History contains no more touching instance of military fidelity, or of the
influence of a commanding mind.
An attempt made by the government of Madras to relieve the place had failed. But
there was hope from another quarter. A body of six thousand Mahrattas, half
soldiers, half robbers, under the command of a chief named Morari Row, had been
hired to assist Mahommed Ali; but thinking the French power irresistible, and
the triumph of Chunda Sahib certain, they had hitherto remained inactive on the
frontiers of the Carnatic. The fame of the defense of Arcot roused them from
their torpor. Morari Row declared that he had never before believed that
Englishmen could fight, but that he would willingly help them since he saw that
they had spirit to help themselves. Rajah Sahib learned that the Mahrattas were
in motion. It was necessary for him to be expeditious. He first tried
negotiation. He offered large bribes to Clive, which were rejected with scorn.
He vowed that, if his proposals were not accepted, he would instantly storm the
fort, and put every man in it to the sword. Clive told him in reply, with
characteristic haughtiness, that his father was an usurper, that his army was a
rabble, and that he would do well to think twice before he sent such poltroons
into a breach defended by English soldiers.
Rajah Sahib determined to storm the fort. The day was well suited to a bold
military enterprise. It was the great Mahommedan festival which is sacred to the
memory of Hosein, the son of Ali. The history of Islam contains nothing more
touching than the event which gave rise to that solemnity. The mournful legend
relates how the chief of the Fatimites, when all his brave followers had
perished round him, drank his latest draught of water, and uttered his latest
prayer, how the assassins carried his head in triumph, how the tyrant smote the
lifeless lips with his staff, and how a few old men recollected with tears that
they had seen those lips pressed to the lips of the Prophet of God. After the
lapse of near twelve centuries, the recurrence of this solemn season excites the
fiercest and saddest emotions in the bosoms of the devout Moslem of India. They
work themselves up to such agonies of rage and lamentation that some, it is
said, have given up the ghost from the mere effect of mental excitement. They
believe that, whoever, during this festival, falls in arms against the infidels,
atones by his death for all the sins of his life, and passes at once to the
garden of the Houris. It was at this time that Rajah Sahib determined to assault
Arcot. Stimulating drugs were employed to aid the effect of religious zeal, and
the besiegers, drunk with enthusiasm, drunk with bang, rushed furiously to the
attack.
Clive had received secret intelligence of the design, had made his arrangements,
and, exhausted by fatigue, had thrown himself on his bed. He was awakened by the
alarm, and was instantly at his post. The enemy advanced, driving before them
elephants whose foreheads were armed with iron plates. It was expected that the
gates would yield to the shock of these living battering-rams. But the huge
beasts no sooner felt the English musket-balls than they turned round, and
rushed furiously away, trampling on the multitude which had urged them forward.

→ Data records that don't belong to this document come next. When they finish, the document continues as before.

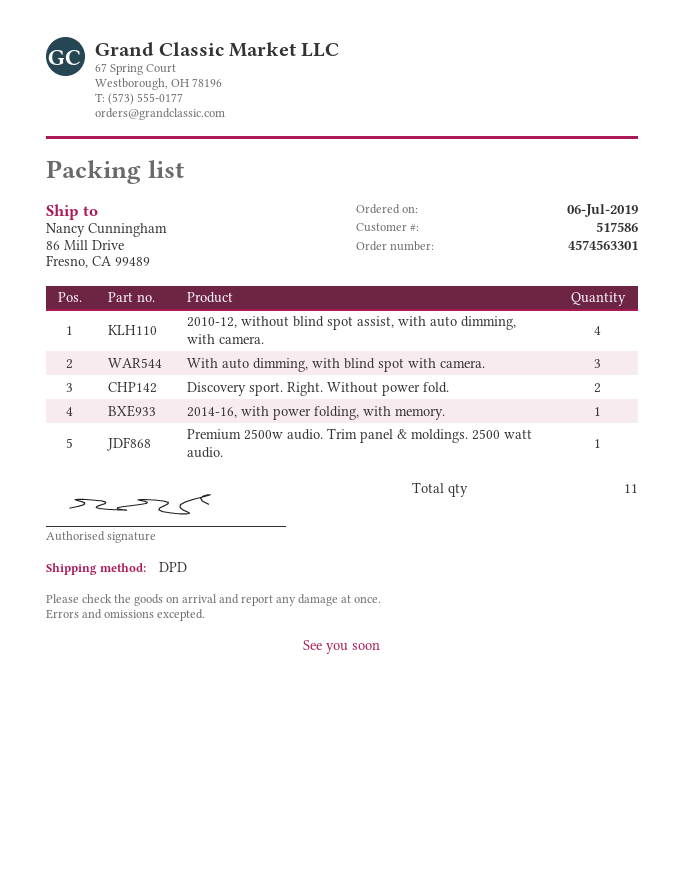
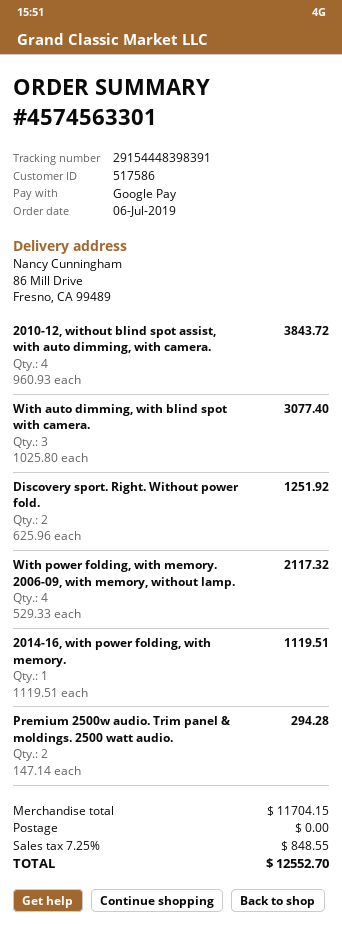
Premium 2500w audio. Trim panel & moldings. 2500 watt audio.: 1 -> 2
With power folding, with memory. 2006-09, with memory, without lamp.: none -> 4

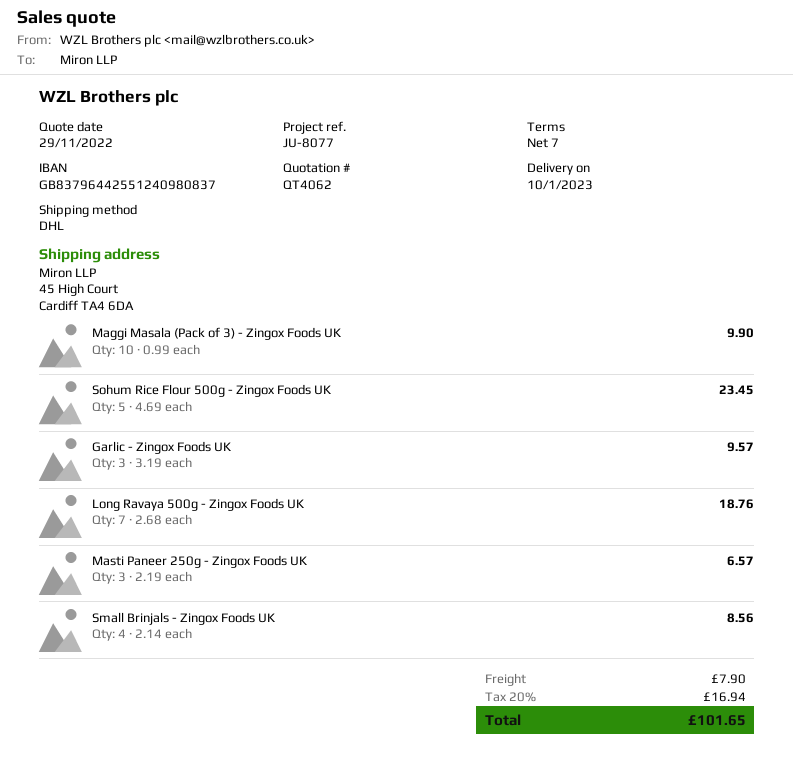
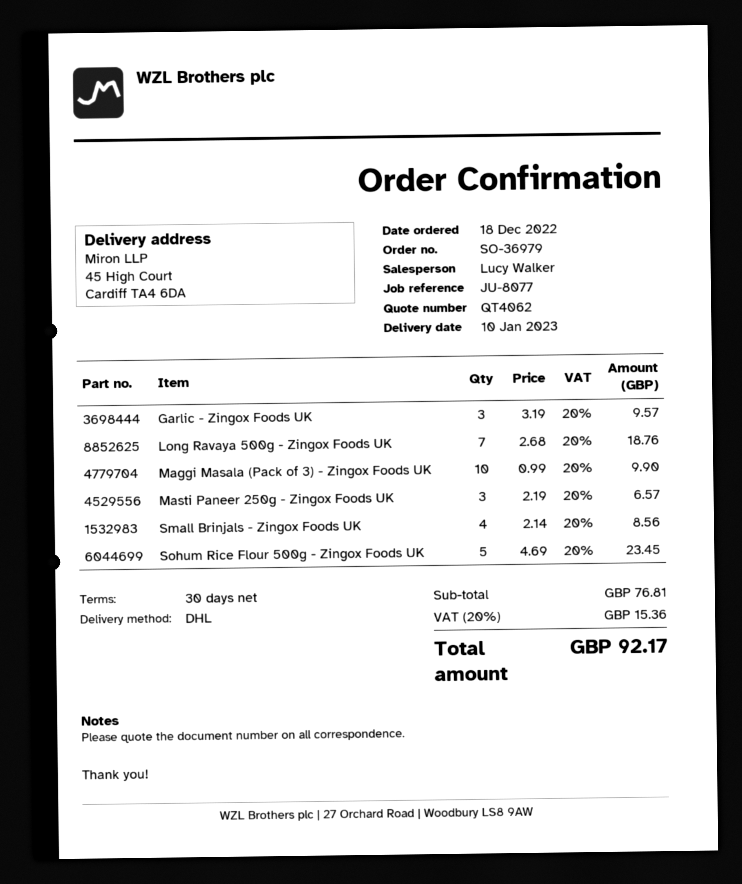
payment terms: 7 days -> 30 days
shipping: 7.90 -> none
tax: 20% = 16.94 -> 20% = 15.36
total: 101.65 -> 92.17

A raft was launched on the water which filled one part of the ditch. Clive,
perceiving that his gunners at that post did not understand their business, took
the management of a piece of artillery himself, and cleared the raft in a few
minutes. When the moat was dry the assailants mounted with great boldness; but
they were received with a fire so heavy and so well directed, that it soon
quelled the courage even of fanaticism and of intoxication. The rear ranks of
the English kept the front ranks supplied with a constant succession of loaded
muskets, and every shot told on the living mass below. After three desperate
onsets, the besiegers retired behind the ditch.
The struggle lasted about an hour. Four hundred of the assailants fell. The
garrison lost only five or six men. The besieged passed an anxious night,
looking for a renewal of the attack. But when the day broke, the enemy were no
more to be seen. They had retired, leaving to the English several guns and a
large quantity of ammunition.
The news was received at Fort St. George with transports of joy and pride. Clive
was justly regarded as a man equal to any command. Two hundred English soldiers
and seven hundred sepoys were sent to him, and with this force he instantly
commenced offensive operations. He took the fort of Timery, effected a junction
with a division of Morari Row's army, and hastened, by forced marches, to attack
Rajah Sahib, who was at the head of about five thousand men, of whom three
hundred were French. The action was sharp; but Clive gained a complete victory.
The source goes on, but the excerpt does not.